• _Raw data_

-------------------------

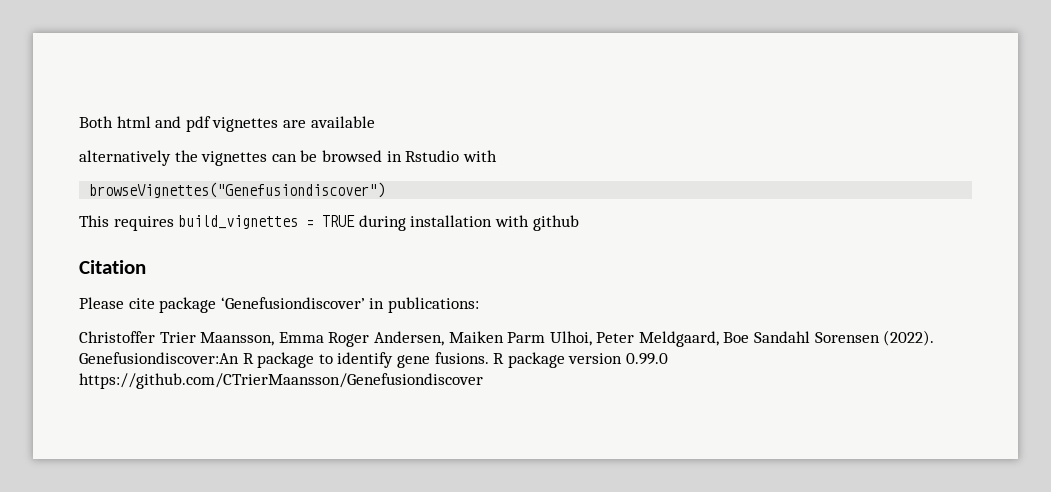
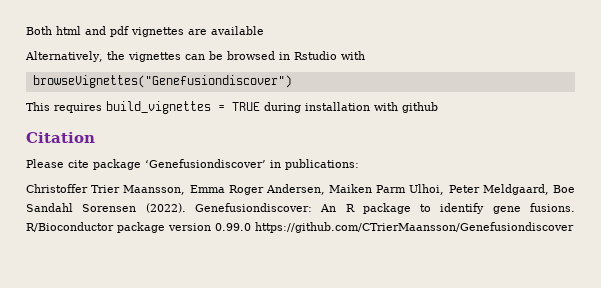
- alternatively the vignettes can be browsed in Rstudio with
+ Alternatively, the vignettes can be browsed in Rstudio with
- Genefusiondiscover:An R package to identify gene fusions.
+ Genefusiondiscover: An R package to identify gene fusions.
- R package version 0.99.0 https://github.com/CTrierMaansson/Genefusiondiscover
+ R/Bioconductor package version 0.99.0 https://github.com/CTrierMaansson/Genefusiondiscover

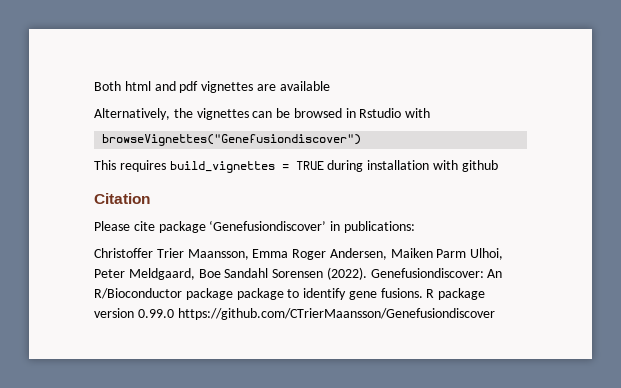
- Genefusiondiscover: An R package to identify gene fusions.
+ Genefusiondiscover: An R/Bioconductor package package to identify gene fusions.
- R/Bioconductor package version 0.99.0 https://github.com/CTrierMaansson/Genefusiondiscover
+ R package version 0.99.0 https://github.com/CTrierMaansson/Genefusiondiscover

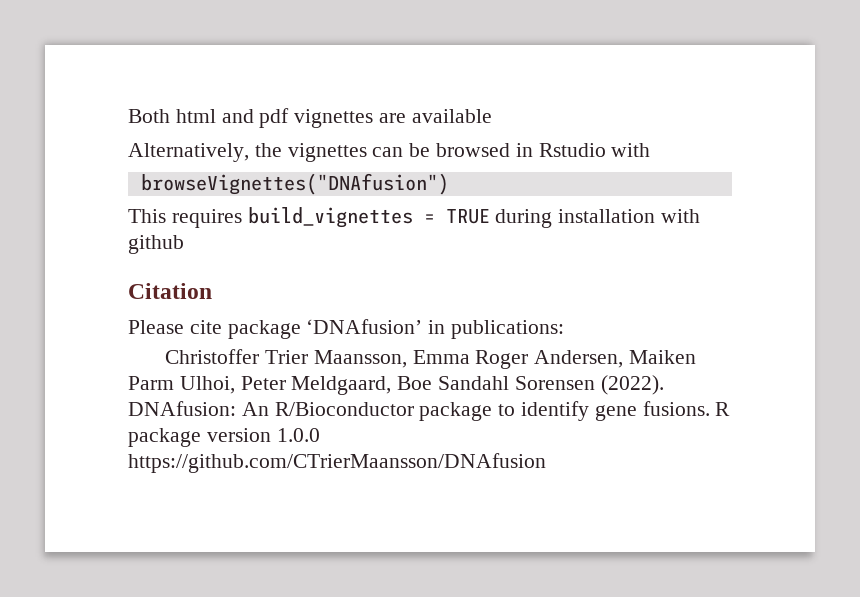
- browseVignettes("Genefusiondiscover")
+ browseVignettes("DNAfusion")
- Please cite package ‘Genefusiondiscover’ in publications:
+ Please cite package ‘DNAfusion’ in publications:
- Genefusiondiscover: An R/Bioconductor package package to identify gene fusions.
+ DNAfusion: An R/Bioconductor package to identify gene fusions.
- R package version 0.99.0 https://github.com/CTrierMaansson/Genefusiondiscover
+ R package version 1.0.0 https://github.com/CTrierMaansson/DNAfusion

-------------------------

• _The problem_
Looking at the entries above, count each line in which the word "Please" occurs, then give the total and nothing further.

• _Solution_
2